Located percutaneously is a pulse generator 42 which modulates the radio frequency transmitter 44 and delivers the radio frequency signal to antenna 46 which transmits the same to the receiver 36 when desired. It should be readily apparent that pulse generator 42 is also capable of being tuned so that the desired current parameters can be obtained. The pulse generator 42, transmitter 44 and antenna 46 could either be permanently worn on a person's body in the vicinity of the receiver 36 so that it need only be turned on when necessary or it may be separately carried in a person's pocket or the like and used whenever needed.

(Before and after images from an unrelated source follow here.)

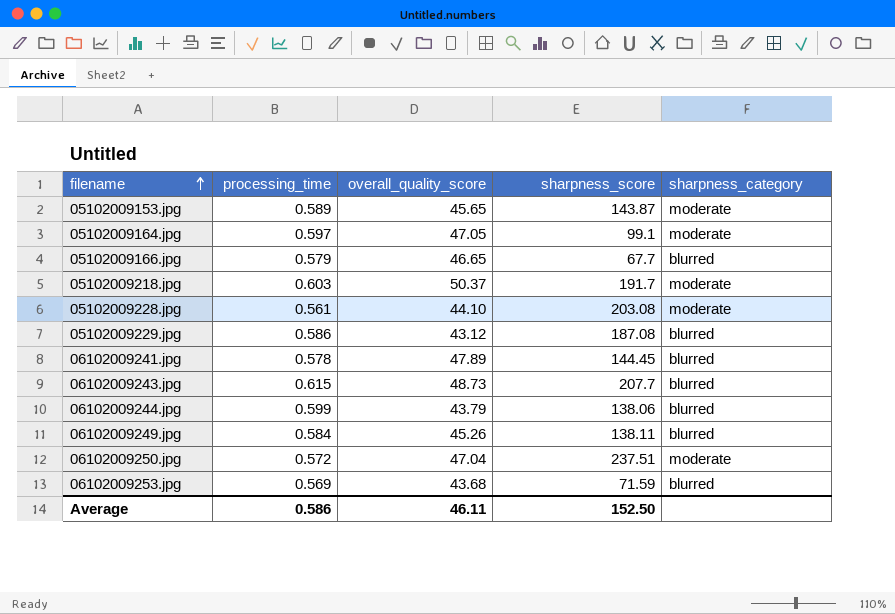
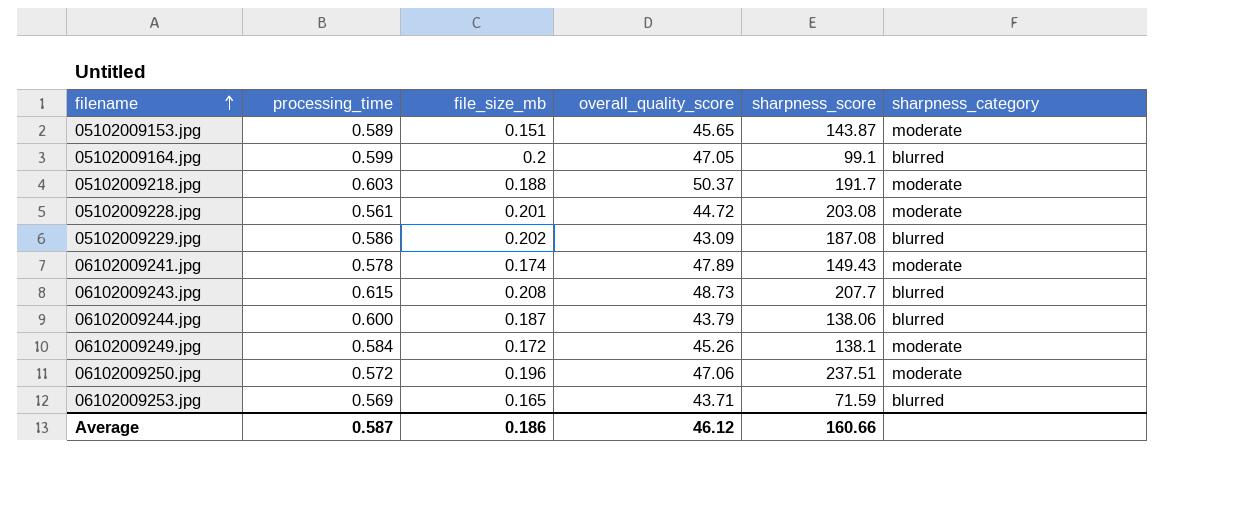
column file_size_mb | position: none -> 3
row 05102009166.jpg: 0.579 | 46.65 | 67.7 | blurred -> none
05102009164.jpg | processing_time: 0.597 -> 0.599
05102009164.jpg | sharpness_category: moderate -> blurred
05102009228.jpg | overall_quality_score: 44.10 -> 44.72
05102009229.jpg | overall_quality_score: 43.12 -> 43.09
06102009241.jpg | sharpness_score: 144.45 -> 149.43
06102009241.jpg | sharpness_category: blurred -> moderate
06102009244.jpg | processing_time: 0.599 -> 0.600
06102009249.jpg | sharpness_score: 138.11 -> 138.1
06102009249.jpg | sharpness_category: blurred -> moderate
06102009250.jpg | overall_quality_score: 47.04 -> 47.06
06102009253.jpg | overall_quality_score: 43.68 -> 43.71
Average | processing_time: 0.586 -> 0.587
Average | overall_quality_score: 46.11 -> 46.12
Average | sharpness_score: 152.50 -> 160.66

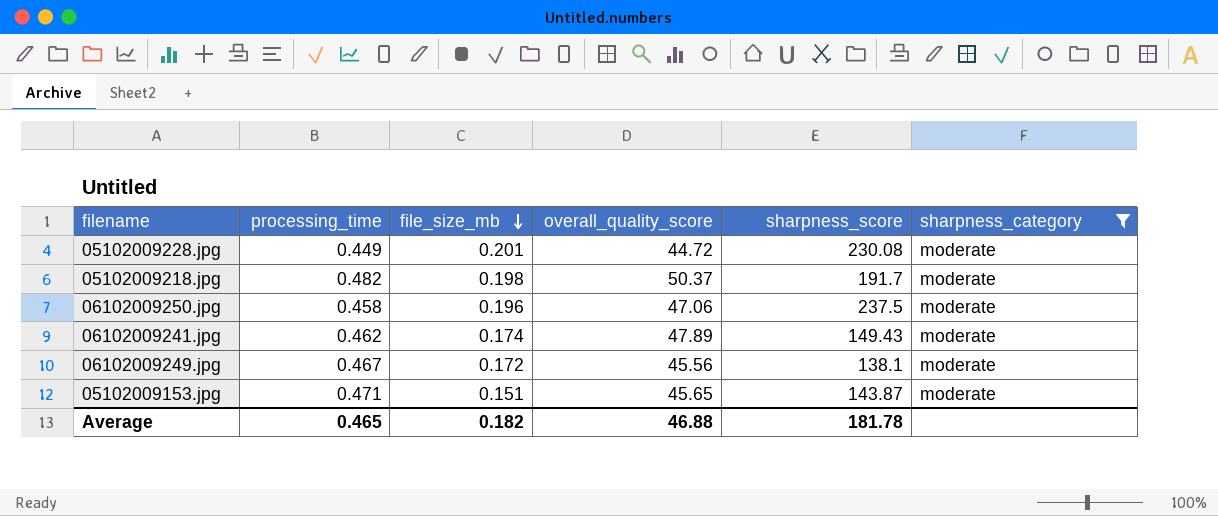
filter: none -> sharpness_category = moderate
row order: filename ascending -> file_size_mb descending
05102009228.jpg | processing_time: 0.561 -> 0.449
05102009228.jpg | sharpness_score: 203.08 -> 230.08
05102009218.jpg | processing_time: 0.603 -> 0.482
05102009218.jpg | file_size_mb: 0.188 -> 0.198
06102009250.jpg | processing_time: 0.572 -> 0.458
06102009250.jpg | sharpness_score: 237.51 -> 237.5
06102009241.jpg | processing_time: 0.578 -> 0.462
06102009249.jpg | processing_time: 0.584 -> 0.467
06102009249.jpg | overall_quality_score: 45.26 -> 45.56
05102009153.jpg | processing_time: 0.589 -> 0.471
Average | processing_time: 0.587 -> 0.465
Average | file_size_mb: 0.186 -> 0.182
Average | overall_quality_score: 46.12 -> 46.88
Average | sharpness_score: 160.66 -> 181.78

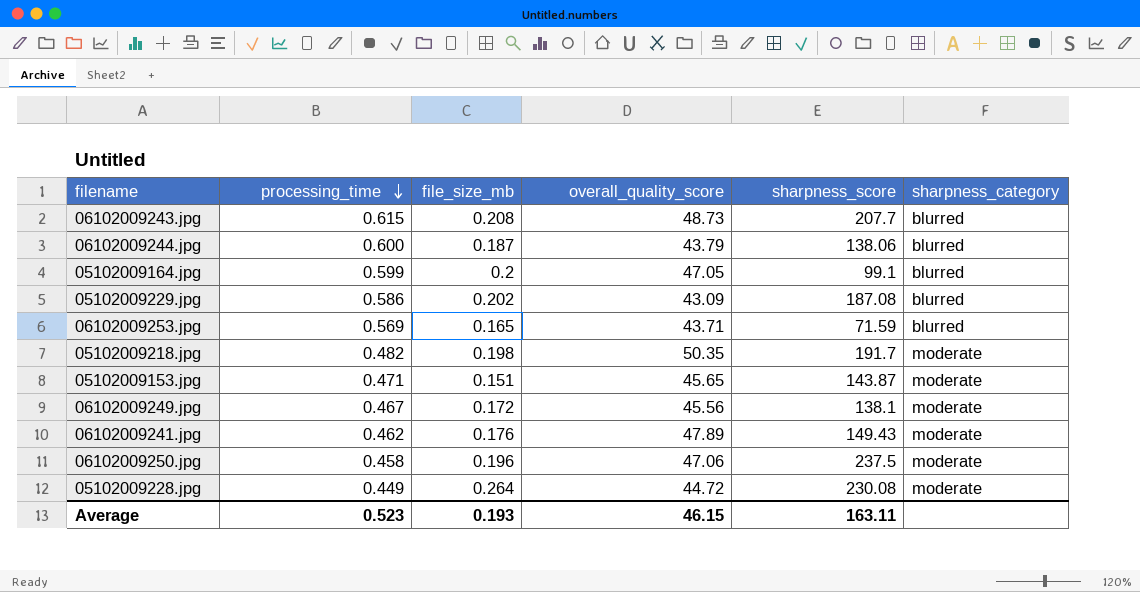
filter: sharpness_category = moderate -> none
row order: file_size_mb descending -> processing_time descending
05102009218.jpg | overall_quality_score: 50.37 -> 50.35
06102009241.jpg | file_size_mb: 0.174 -> 0.176
05102009228.jpg | file_size_mb: 0.201 -> 0.264
Average | processing_time: 0.465 -> 0.523
Average | file_size_mb: 0.182 -> 0.193
Average | overall_quality_score: 46.88 -> 46.15
Average | sharpness_score: 181.78 -> 163.11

When the neurocybernetic prosthesis of the Zabara patents is utilized for preventing epileptic seizures, it can be utilized as described above wherein the current generator is turned only immediately preceding a convulsion. Many epileptics have sensory signs immediately preceding the convulsion called an aura. At the initiation of the aura, the patient will be able to turn on the device to prevent the seizure through the use of a manually operated switch. Even with a fully implanted prosthesis, a momentary contact switch, magnetically operated reed switch or a number of other devices could be provided which could be activated from outside of the body.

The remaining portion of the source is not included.